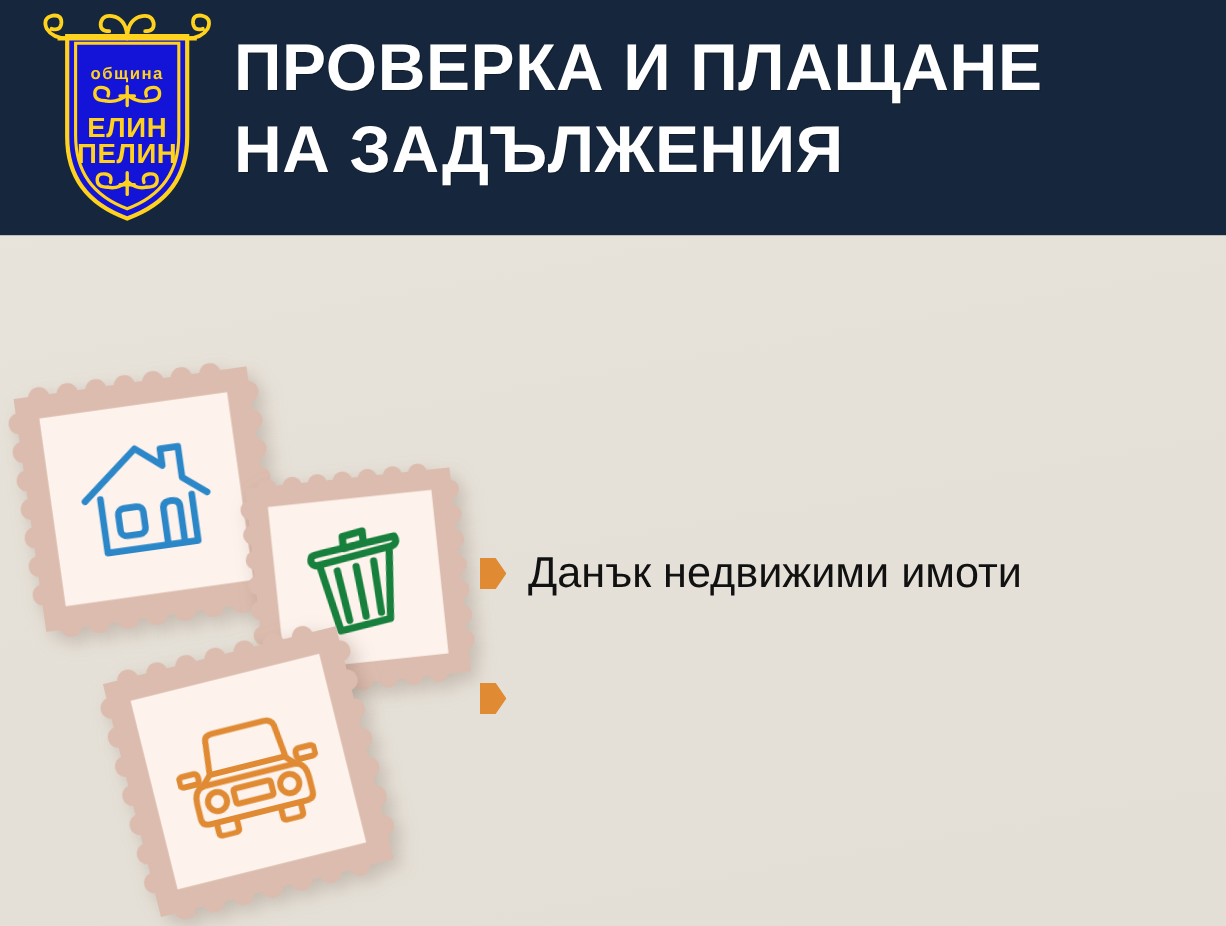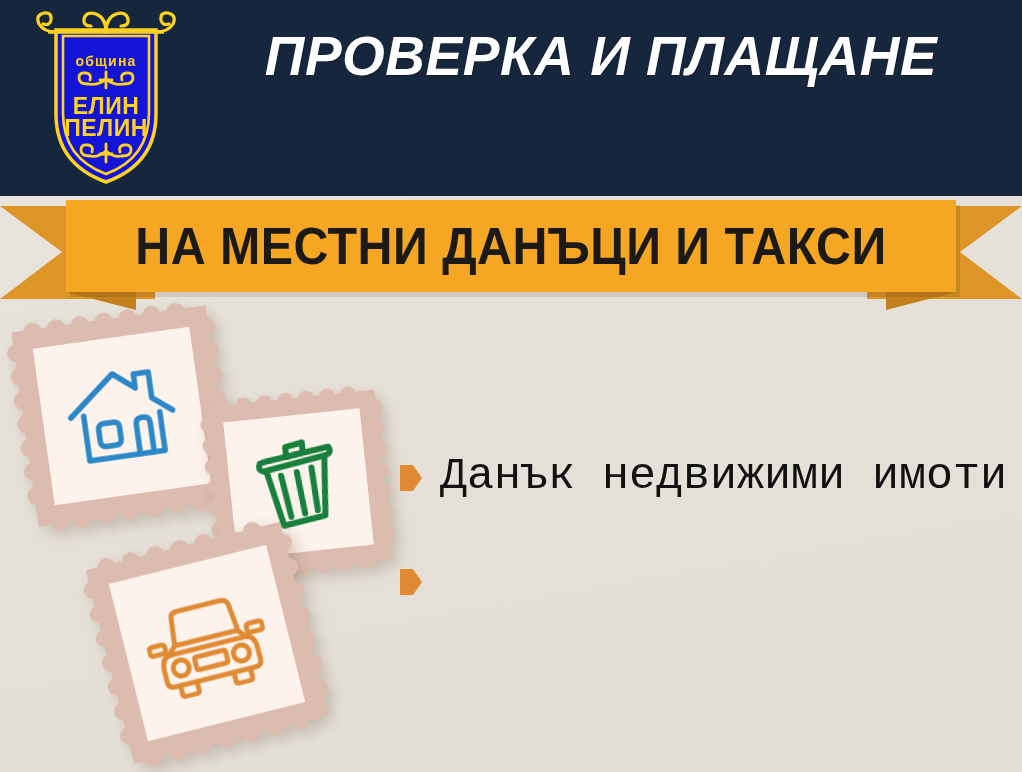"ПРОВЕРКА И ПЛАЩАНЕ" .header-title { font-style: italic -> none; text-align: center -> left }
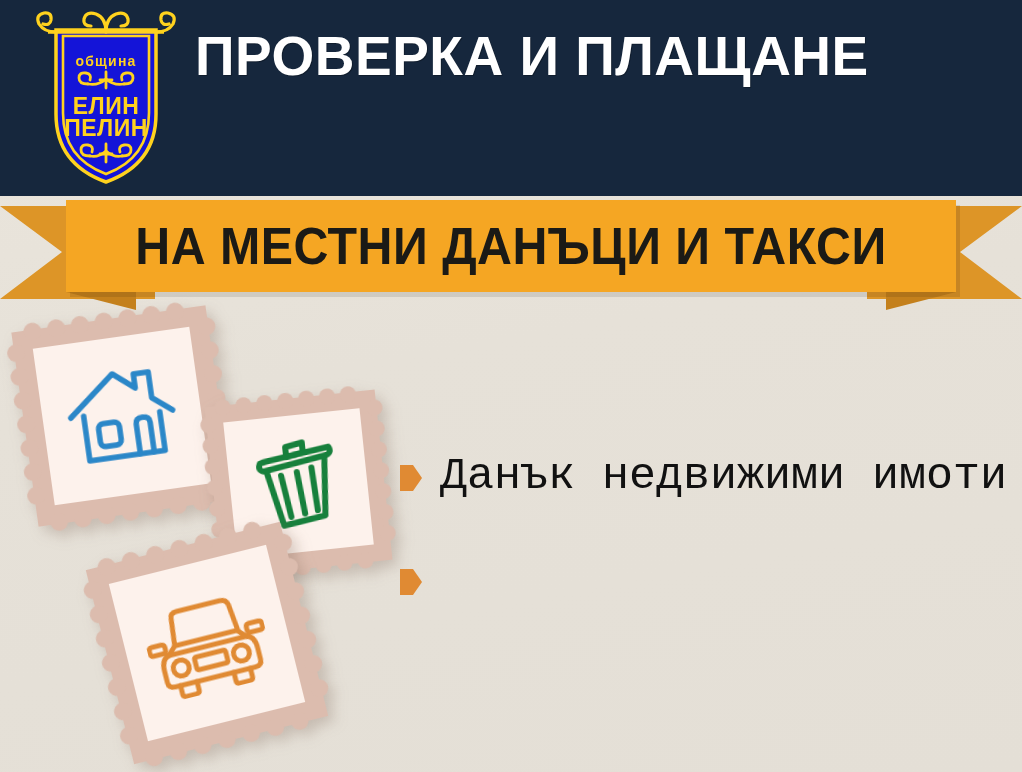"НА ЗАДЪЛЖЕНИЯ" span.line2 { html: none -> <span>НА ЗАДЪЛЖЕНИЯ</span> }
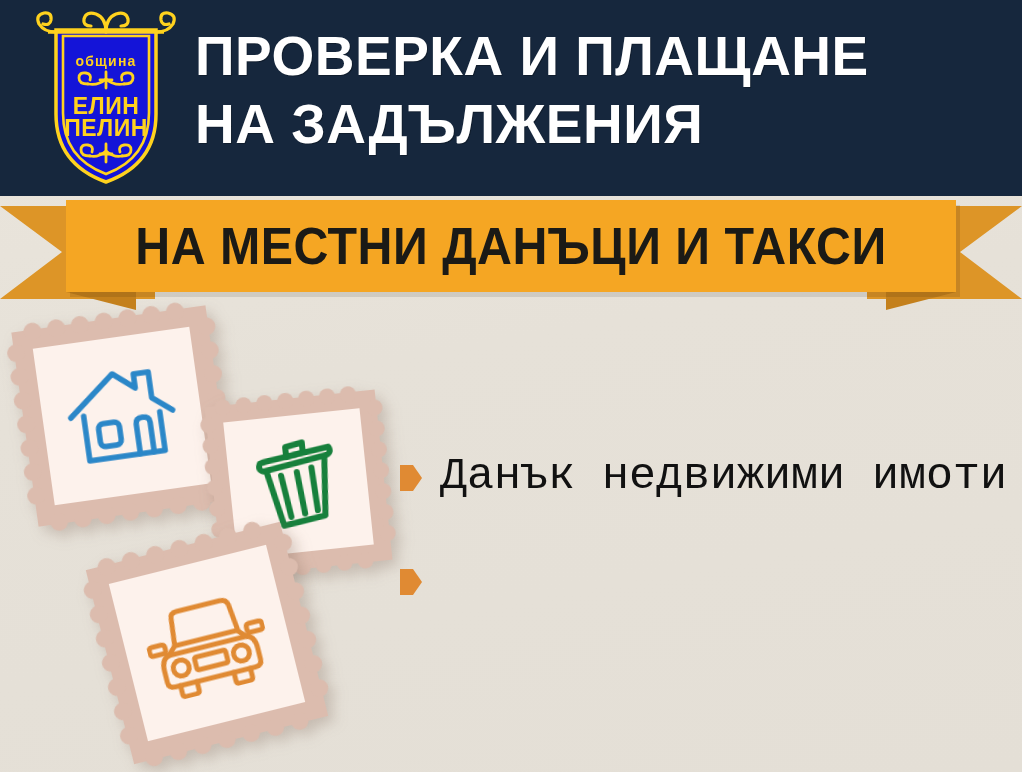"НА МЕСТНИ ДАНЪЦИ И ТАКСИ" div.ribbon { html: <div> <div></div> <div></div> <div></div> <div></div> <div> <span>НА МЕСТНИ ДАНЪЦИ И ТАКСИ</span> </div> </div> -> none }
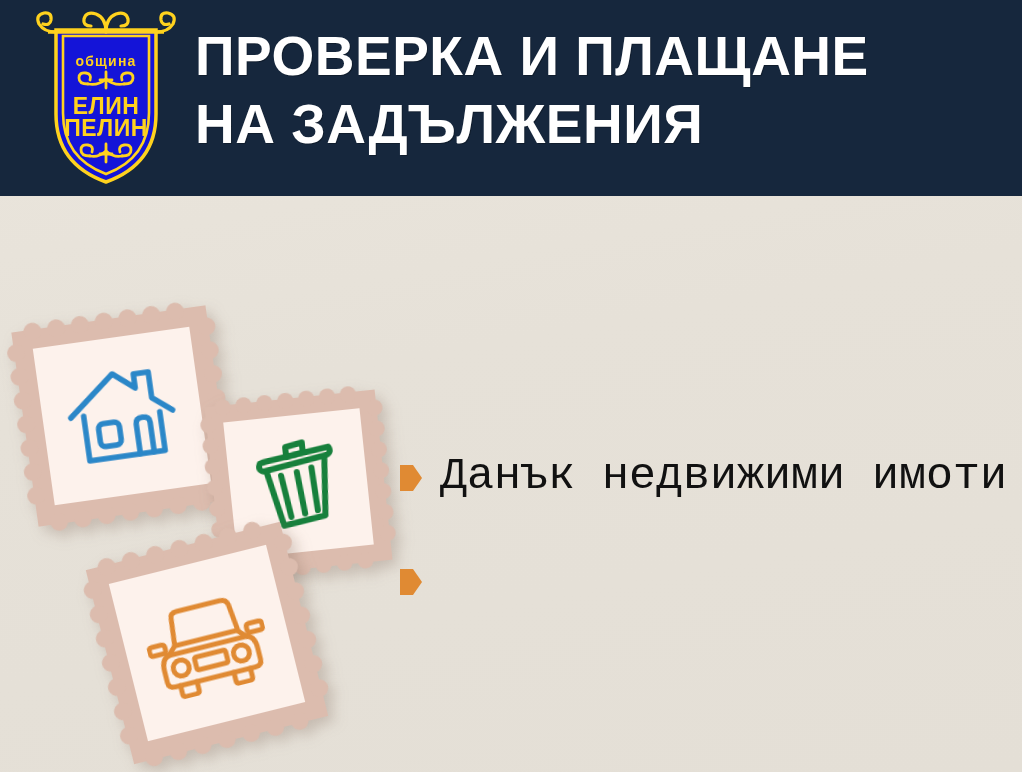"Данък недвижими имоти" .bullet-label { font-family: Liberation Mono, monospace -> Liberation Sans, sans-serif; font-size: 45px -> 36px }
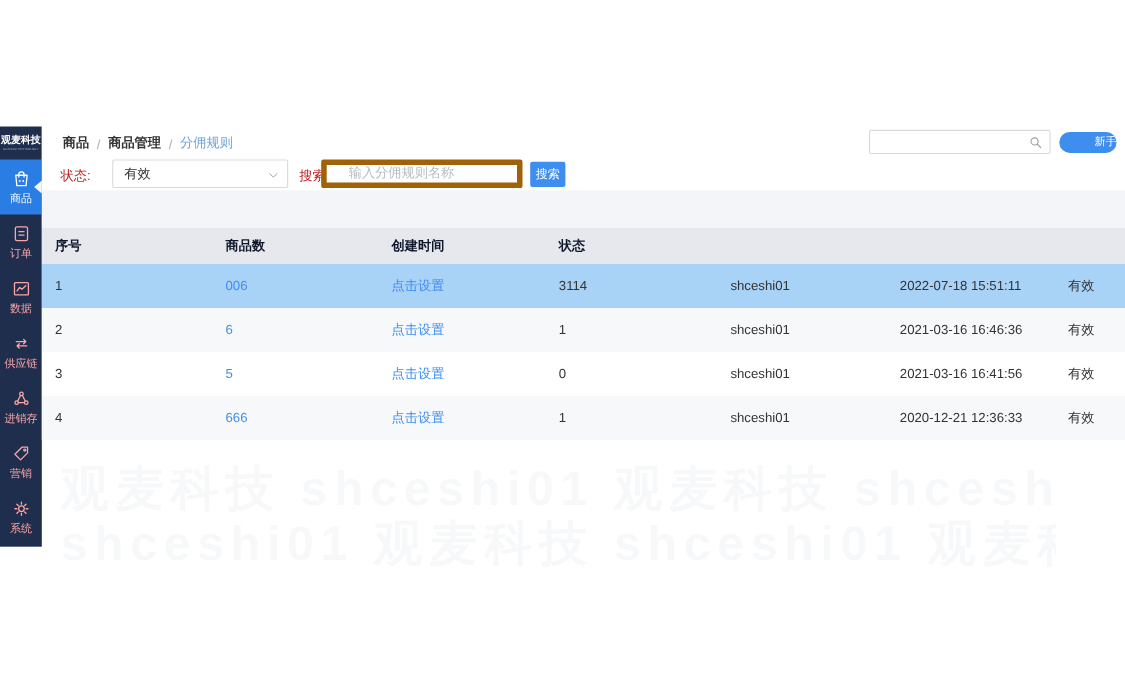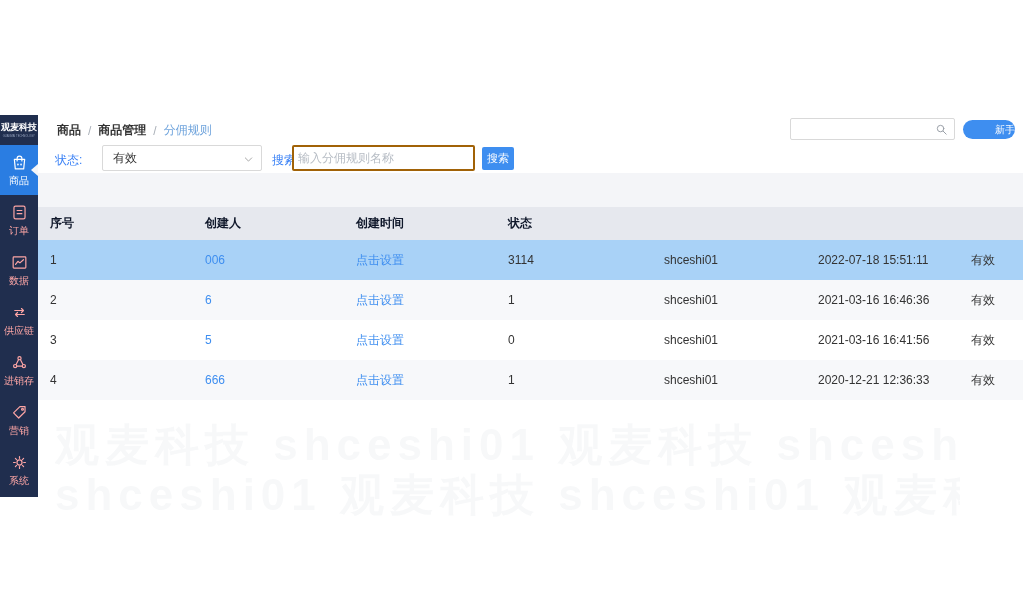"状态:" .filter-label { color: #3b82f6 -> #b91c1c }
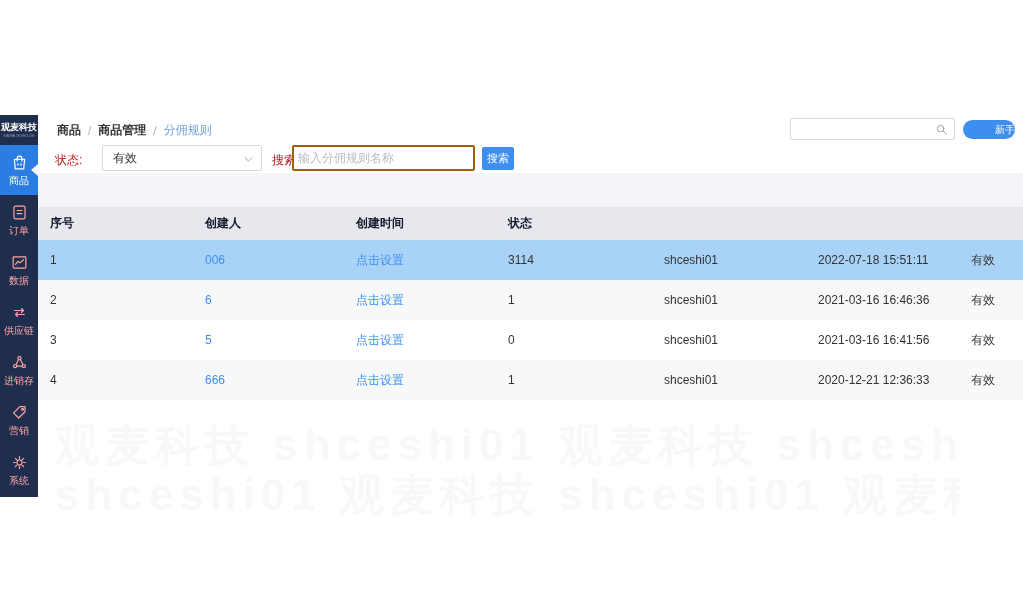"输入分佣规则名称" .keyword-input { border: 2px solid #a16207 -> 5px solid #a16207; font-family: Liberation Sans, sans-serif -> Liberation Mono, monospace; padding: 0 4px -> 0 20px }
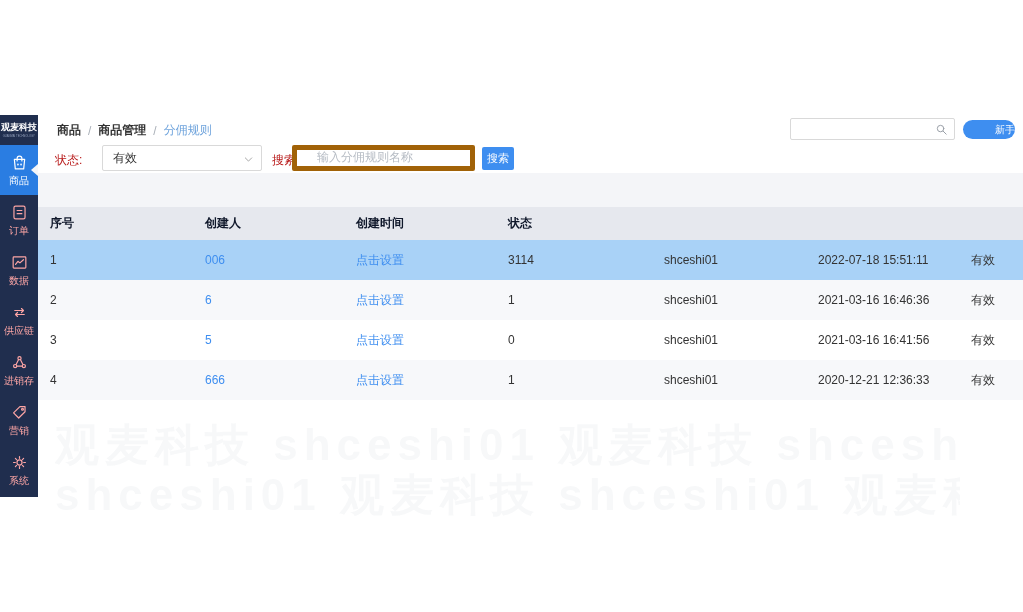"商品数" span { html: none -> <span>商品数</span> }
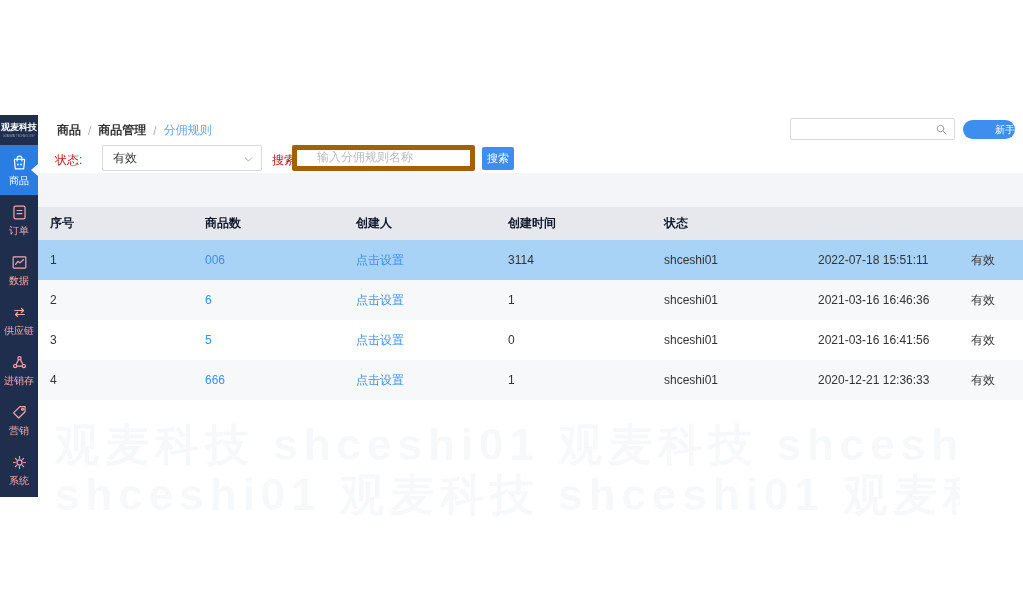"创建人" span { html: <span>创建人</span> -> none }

..........

__Task prompt__.
Word for word, return the records shown above without their pictures.

__Exercise solution__.
"ПРОВЕРКА И ПЛАЩАНЕ" .header-title { font-style: italic -> none; text-align: center -> left }
"НА ЗАДЪЛЖЕНИЯ" span.line2 { html: none -> <span>НА ЗАДЪЛЖЕНИЯ</span> }
"НА МЕСТНИ ДАНЪЦИ И ТАКСИ" div.ribbon { html: <div> <div></div> <div></div> <div></div> <div></div> <div> <span>НА МЕСТНИ ДАНЪЦИ И ТАКСИ</span> </div> </div> -> none }
"Данък недвижими имоти" .bullet-label { font-family: Liberation Mono, monospace -> Liberation Sans, sans-serif; font-size: 45px -> 36px }
"状态:" .filter-label { color: #3b82f6 -> #b91c1c }
"输入分佣规则名称" .keyword-input { border: 2px solid #a16207 -> 5px solid #a16207; font-family: Liberation Sans, sans-serif -> Liberation Mono, monospace; padding: 0 4px -> 0 20px }
"商品数" span { html: none -> <span>商品数</span> }
"创建人" span { html: <span>创建人</span> -> none }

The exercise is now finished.